In recent years, the cryptoeconomy has seen more businesses angle to acquire U.S. broker-dealer firms to get their feet through the door and more rapidly meet the demands of America’s financial regulations.
It’s a strategy that’s undoubtedly not going anywhere anytime soon. And it’s one that ConsenSys, among the largest development outfits in the Ethereum ecosystem, has just put into action.
That’s because this week word broke that an arm of the Brooklyn-based venture and production studio, which was created in late 2014 by Ethereum co-founder Joseph Lubin, had acquired broker-dealer Heritage Financial Systems.
What’s a Broker-Dealer?
In the context of the U.S., a broker dealer is an individual or firm that has been approved by the country’s top securities regulator, the Securities and Exchange Commission (SEC), to trade securities on behalf of clients.
While the terms of ConsenSys’s deal haven’t been disclosed, the fact that the startup’s subsidiary ConsenSys Digital Securities LLC bought Heritage Financial Systems means the studio’s wider operations can now leverage in-house securities consulting and broker-dealer services.
The key takeaway?
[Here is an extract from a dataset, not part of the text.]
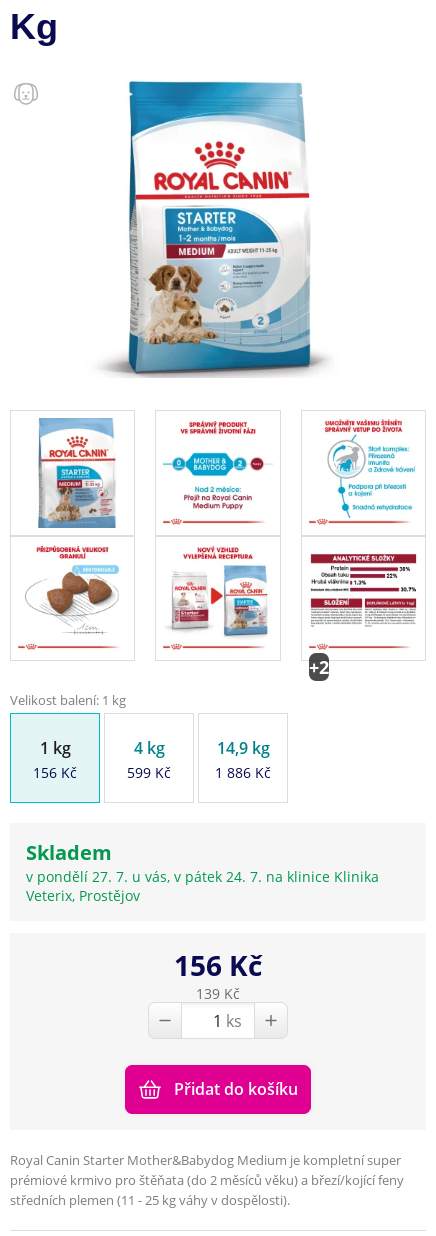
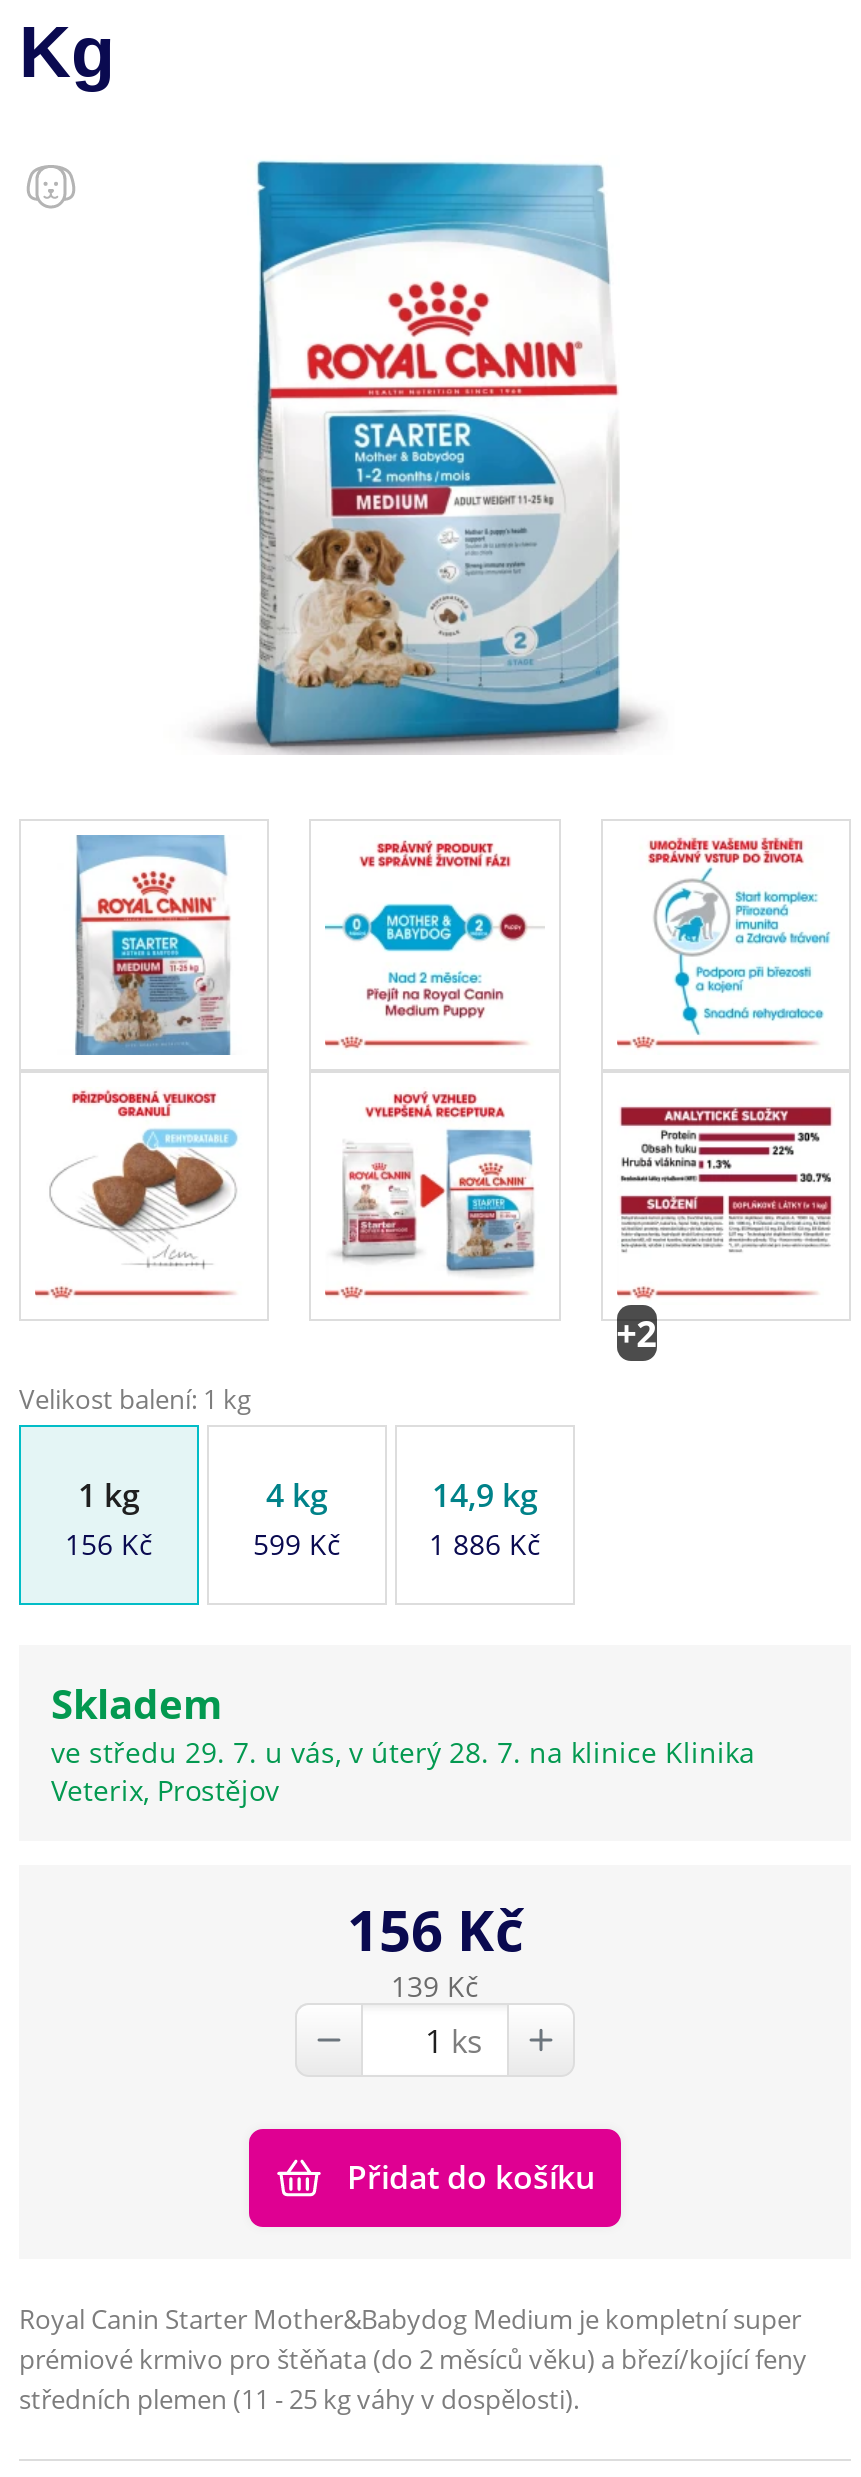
[26,867,379,886] v pondělí 27. 7. u vás, v pátek 24. 7. na klinice Klinika -> [51,1733,755,1771] ve středu 29. 7. u vás, v úterý 28. 7. na klinice Klinika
ConsenSys has its eyes on bringing Ethereum’s programmable possibilities into the heart of the U.S. finance sector.
Municipal Bonds a Low-Hanging Fruit
Municipal bonds, or muni bonds, are loans that citizens give to a government.
A popular traditional asset, the market for muni bonds in the U.S. currently generates nearly half a trillion dollars of volume annually. It’s precisely these financial instruments that ConsenSys is hoping to disrupt with its Heritage acquisition.
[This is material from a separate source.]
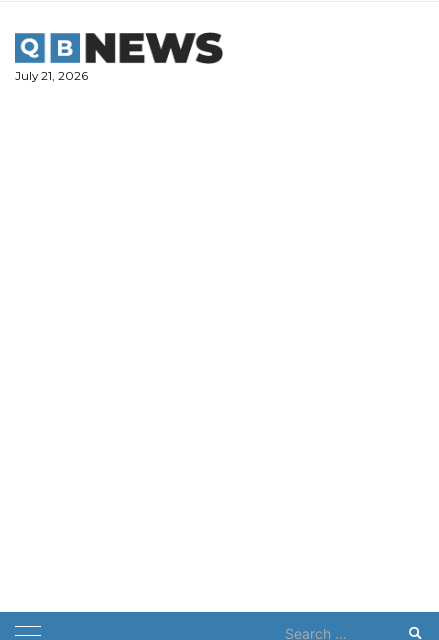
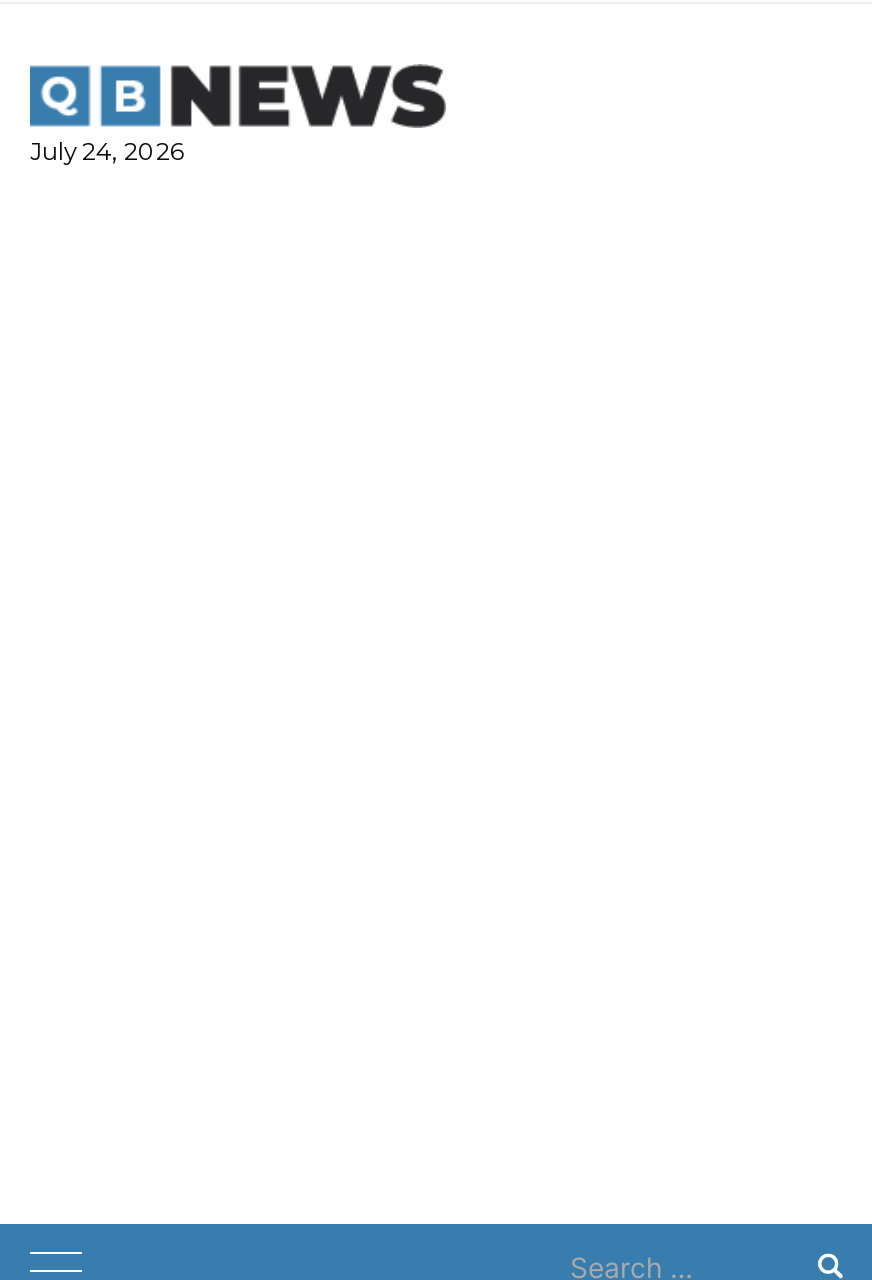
[15,68,88,83] July 21, 2026 -> [30,136,184,166] July 24, 2026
The idea? To eventually help governments in the U.S. and beyond tokenize muni bonds in order to make these assets programmable, to make their issuances considerably more efficient than what’s possible via paper-based means, and to make new kinds of secondary markets possible.
To these ends, ConsenSys plans to use its Ethereum-centric “operating system,” Codefi, for the digitization of these bonds.2
Emma Channing, a stay-over from Heritage that will head up ConsenSys’s new brokerage operations, said the marriage of the Ethereum blockchain with municipal bonds was a natural fit:
“It’s a great use case of the technology … There’s a strong desire and demand for more local engagement and more democratization of these types of muni offerings.”
Onward Amid Change
This week, ConsenSys also announced that it was undertaking a restructuring of its operations.
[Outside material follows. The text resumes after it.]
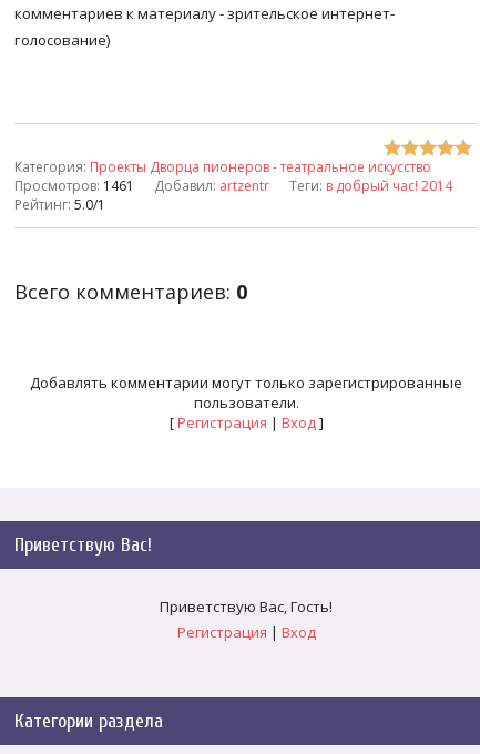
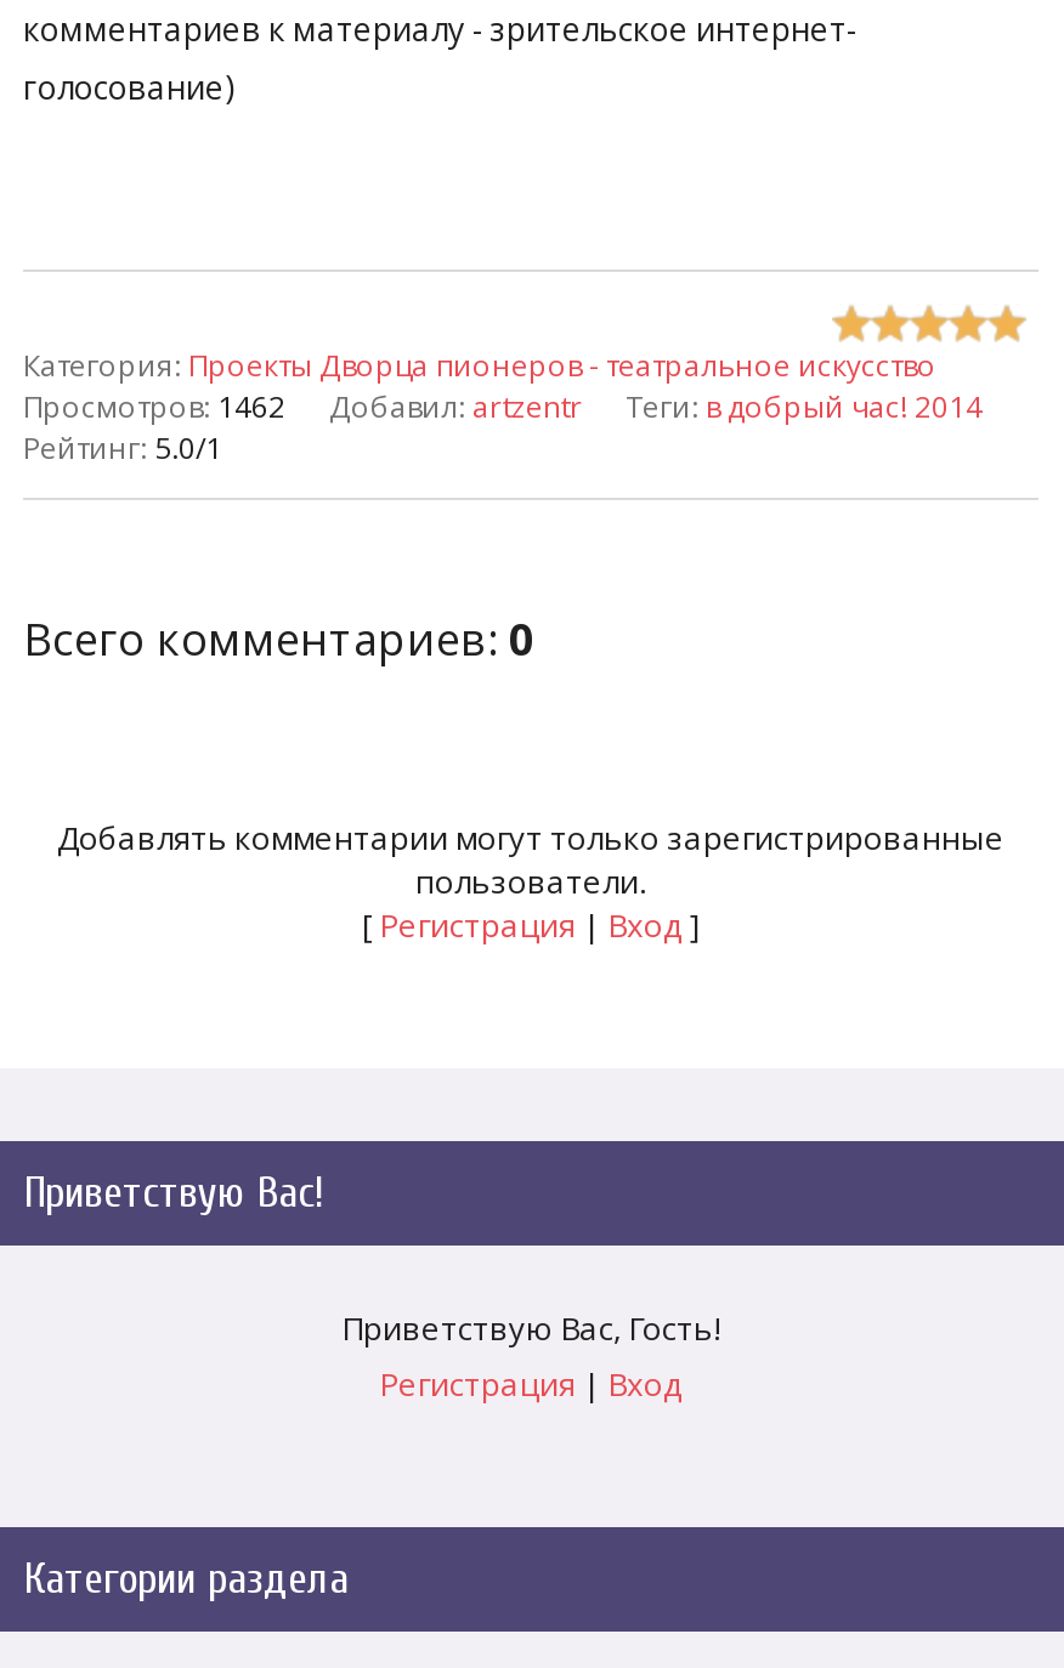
[14,176,452,195] Просмотров: 1461 Добавил: artzentr Теги: в добрый час! 2014 -> [23,386,983,427] Просмотров: 1462 Добавил: artzentr Теги: в добрый час! 2014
As part of that evolution, the startup said it was splitting its main work around technology solutions from its venture activities. The core tech arm of the firm would remain known as ConsenSys while the new venture division was branded to ConsenSys Investments. The division entailed the company laying off 14 percent of its employees.
“In the coming months, ConsenSys will finalize the transition from its venture production model and spin out a number of its internally funded projects into the ConsenSys Investments portfolio,” the firm said.
Accordingly, ConsenSys proper will now serve as a software solutions outfit that’s focused on developers and enterprises rather than as a multi-spoke venture production studio that does all things at once:
“ConsenSys will operate a software business composed of several of its products optimized for a modular stack, which includes Infura, PegaSys, MetaMask, and Codefi, among several others. The business is focused on two goals: providing developer tools and infrastructure for the developer, decentralized finance, and startup communities; and helping enterprises in the financial services, trade finance, and commerce sectors deploy and operationalize blockchain solutions.”
It’s not the first time ConsenSys has shaken things up with an internal makeover.
In late 2018, the firm reduced its workforce by 13 percent in a bid to “focus much more rigorously across the different business lines on accountability, that includes financial sustainability,” Joseph Lubin said at the time.